\documentclass[12pt,a4paper]{article}
\pagestyle{empty}
\oddsidemargin 2.1mm
\textwidth 155mm
\topmargin -15mm
\textheight 240mm
\begin{document}
%-----------------------------------------------------------------------
\noindent
{\bf Data Mining 2: Frequent Pattern Mining} \hfill Summer 2017 \\
Christian Borgelt \hfill from 09.05.2017
%-----------------------------------------------------------------------
\vskip3ex
\centerline{\bf Organisational Rules for Exam Admission}
\medskip\noindent
The lecture is accompanied by exercise sheets.
At the beginning of each exercise lesson, the exercises are
{\em voted for}. By voting for an exercise, one expresses one's
willingness to present something about it. (Suggestions for a
solution will be discussed, they need not be correct right away.)

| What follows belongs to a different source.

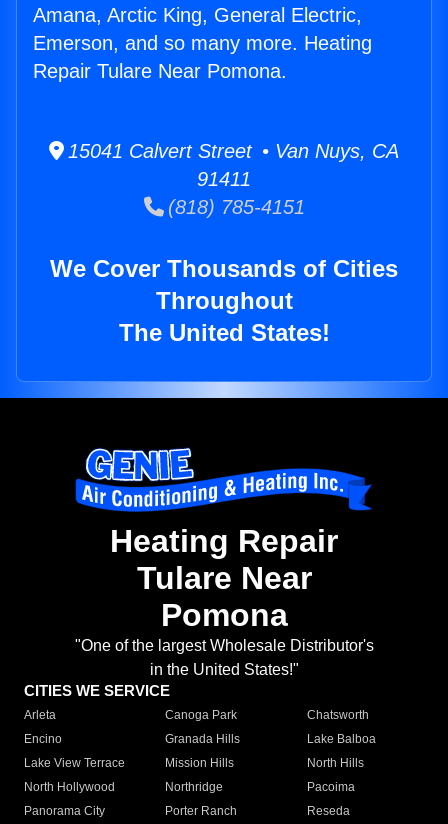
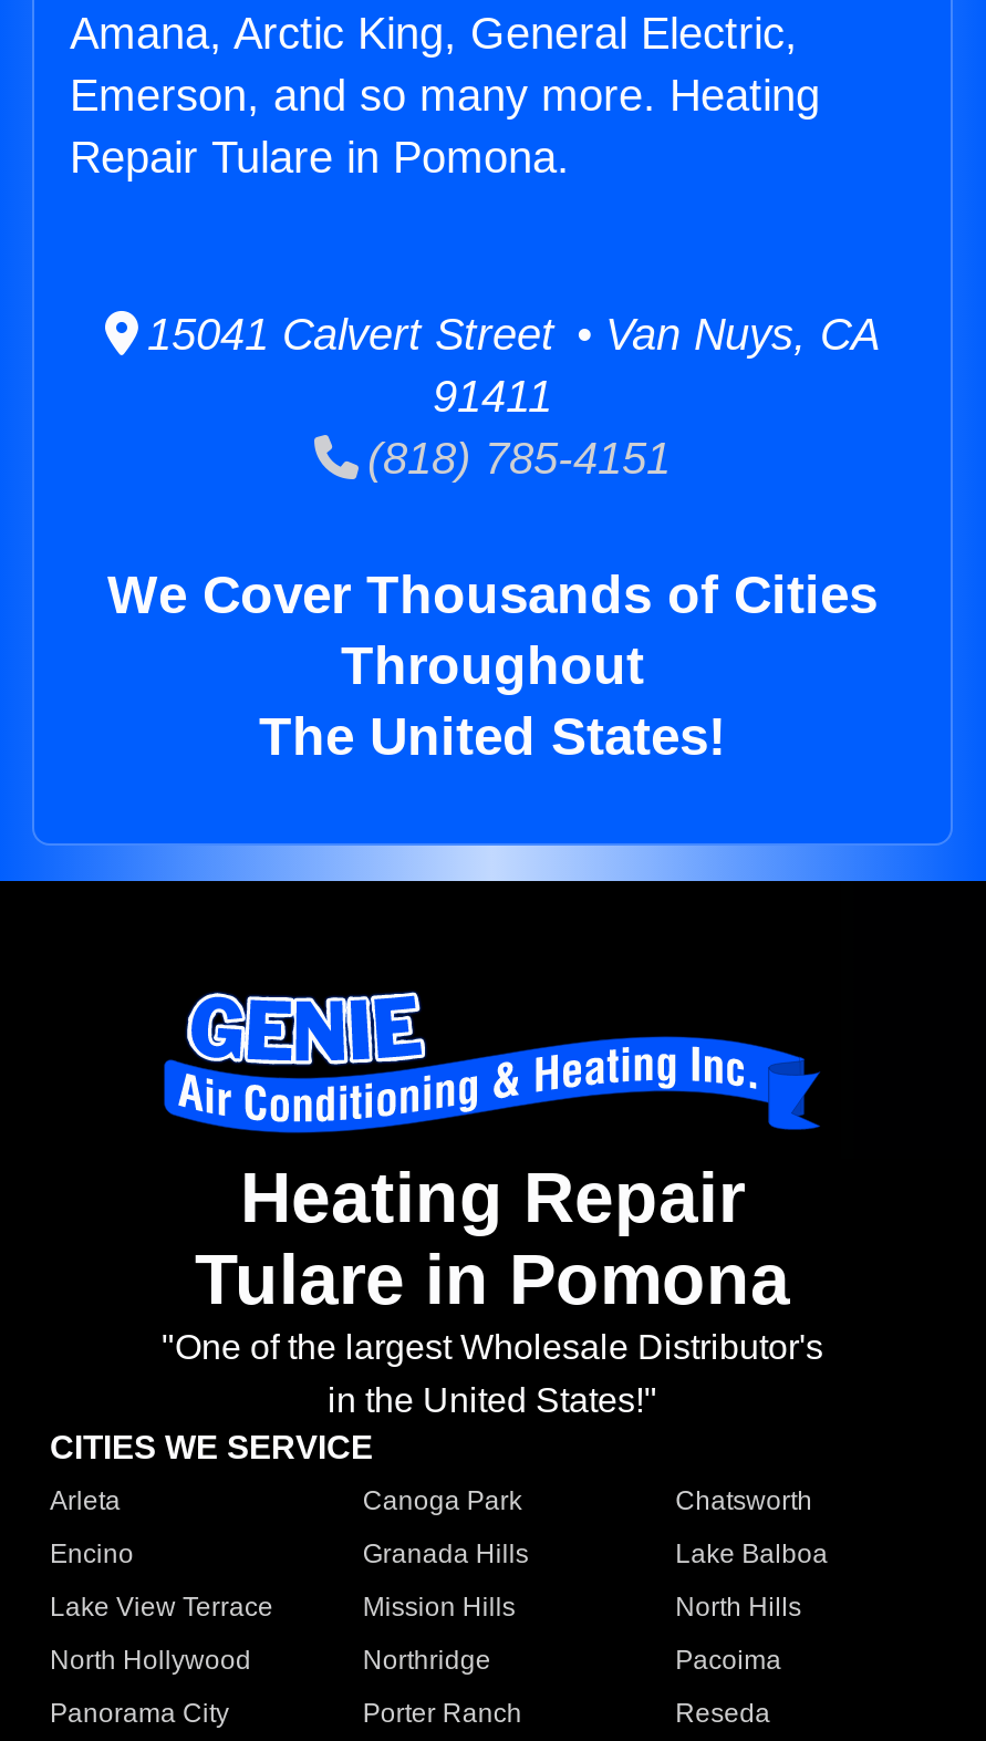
[33,60,287,82] Repair Tulare Near Pomona. -> [70,133,570,182] Repair Tulare in Pomona.
[136,560,312,633] Tulare Near | Pomona -> [195,1240,790,1320] Tulare in Pomona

To the exam will be admitted, who
\begin{enumerate}\itemsep0pt\parskip2pt
\item voted for {\em at least\/} half of the exercises {\em and}
\item presented something for {\em at least\/} two exercises.
\end{enumerate}
%-----------------------------------------------------------------------
\vskip3ex
\centerline{\bf Exercise Sheet 1}
%-----------------------------------------------------------------------
\subsubsection*{Exercise 1 \quad\rm Use of Frequent Patterns}
\begin{enumerate}\itemsep0pt
\item[a)\hfill]
How could information in the form of frequent item sets
or association rules be used for marketing purposes etc.?
\item[b)\hfill]
What are potential applications of frequent item set mining? \\
Try to find others than those mentioned on the motivation slide
of the lecture!
\item[c)\hfill]
Does its frequency already make a pattern
or a rule interesting? \\
If not, why not? Try to find counterexamples!
\item[d)\hfill]
What are advantages of representing frequent patterns as
association rules compared to representing them as
frequent item sets? What are disadvantages?
\end{enumerate}
%-----------------------------------------------------------------------
\subsubsection*{Exercise 2 \quad\rm Basic Notions}
\begin{enumerate}\itemsep0pt
\item[a)\hfill]
Why are transactions databases represented as vectors/arrays? \\
Why can't we use simple sets?
What are alternative representations? \\
What are advantages/disadvantages of alternative representations?
\item[b)\hfill]
Why is the item base often not given explicitly?
How can it be obtained?
\item[c)\hfill]
How can absolute and relative (minimum) support
be translated into each other? \\
What additional information is needed for the transformation?
\item[d)\hfill]
In frequent item set mining we consider only whether an item
is present in or absent from a transaction. However, in market
basket data, items have multiplicities (a customer buys 3 cartons
of milk, 5 apples, 2 cans of soup etc.). \\
How can this be handled?
Can it be handled by preprocessing? If yes, how?
\end{enumerate}
%-----------------------------------------------------------------------
\subsubsection*{Exercise 3 \quad\rm Properties of Support}
\begin{enumerate}\itemsep0pt
\item[a)\hfill]
What does it mean that support
is anti-monotone or downward closed? \\
How can this be expressed as a formula?
\item[b)\hfill]
What relation of item set covers corresponds
to the anti-monotonicity of support?
\item[c)\hfill]
What is the apriori property?
How is it stated formally? How does it follow?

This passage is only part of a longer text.